We look at the entire course using SQLalchemy and postgres SQL.

In [1]:
import pandas as pd
import sqlite3

In [2]:
conn = sqlite3.connect('sqlite/test.db')

In [3]:
c = conn.cursor()

# Create table
c.execute('''CREATE TABLE professors (
firstname text,
lastname text
);''')

# Add a column to the professors table
c.execute('''ALTER TABLE professors
ADD COLUMN university_shortname text;''')

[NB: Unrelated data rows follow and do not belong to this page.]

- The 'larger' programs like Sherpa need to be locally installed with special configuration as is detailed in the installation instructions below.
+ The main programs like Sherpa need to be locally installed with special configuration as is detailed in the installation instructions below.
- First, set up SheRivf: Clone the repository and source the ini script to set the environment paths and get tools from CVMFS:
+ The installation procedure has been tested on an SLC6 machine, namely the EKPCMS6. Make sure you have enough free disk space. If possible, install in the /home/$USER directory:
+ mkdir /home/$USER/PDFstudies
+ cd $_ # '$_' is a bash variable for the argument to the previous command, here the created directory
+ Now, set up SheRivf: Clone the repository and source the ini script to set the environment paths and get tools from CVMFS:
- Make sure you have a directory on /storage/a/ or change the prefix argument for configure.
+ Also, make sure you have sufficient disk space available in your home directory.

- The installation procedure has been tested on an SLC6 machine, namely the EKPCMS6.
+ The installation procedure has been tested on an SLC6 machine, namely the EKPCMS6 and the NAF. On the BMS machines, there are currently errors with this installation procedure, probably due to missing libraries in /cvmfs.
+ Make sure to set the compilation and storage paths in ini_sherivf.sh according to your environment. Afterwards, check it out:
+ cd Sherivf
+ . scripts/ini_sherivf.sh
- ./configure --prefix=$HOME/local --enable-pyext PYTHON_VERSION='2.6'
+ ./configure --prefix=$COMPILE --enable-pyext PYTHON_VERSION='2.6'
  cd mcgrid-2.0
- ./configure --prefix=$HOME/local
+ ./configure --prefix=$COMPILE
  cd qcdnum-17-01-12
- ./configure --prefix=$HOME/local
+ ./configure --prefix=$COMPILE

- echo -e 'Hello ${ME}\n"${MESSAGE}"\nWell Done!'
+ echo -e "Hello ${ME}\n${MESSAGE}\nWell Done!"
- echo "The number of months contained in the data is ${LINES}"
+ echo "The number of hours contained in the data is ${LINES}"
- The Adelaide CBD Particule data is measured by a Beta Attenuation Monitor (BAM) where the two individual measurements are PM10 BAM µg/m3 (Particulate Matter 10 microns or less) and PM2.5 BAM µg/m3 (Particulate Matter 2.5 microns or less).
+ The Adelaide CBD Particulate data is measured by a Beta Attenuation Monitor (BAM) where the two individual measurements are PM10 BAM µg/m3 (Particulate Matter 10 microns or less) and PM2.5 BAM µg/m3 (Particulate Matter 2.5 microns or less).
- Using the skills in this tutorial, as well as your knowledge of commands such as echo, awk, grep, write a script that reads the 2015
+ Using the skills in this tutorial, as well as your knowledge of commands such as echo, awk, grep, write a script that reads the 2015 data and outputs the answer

# Save (commit) the changes
conn.commit()

# We can also close the connection if we are done with it.
# Just be sure any changes have been committed or they will be lost.
conn.close()

In [4]:
conn = sqlite3.connect('sqlite/test.db')

In [5]:
c = conn.cursor()

# Create table
c.execute('''CREATE TABLE affiliations (
organisation text);
''')

# Rename a column
c.execute('''ALTER TABLE affiliations
RENAME COLUMN organisation TO organization;''')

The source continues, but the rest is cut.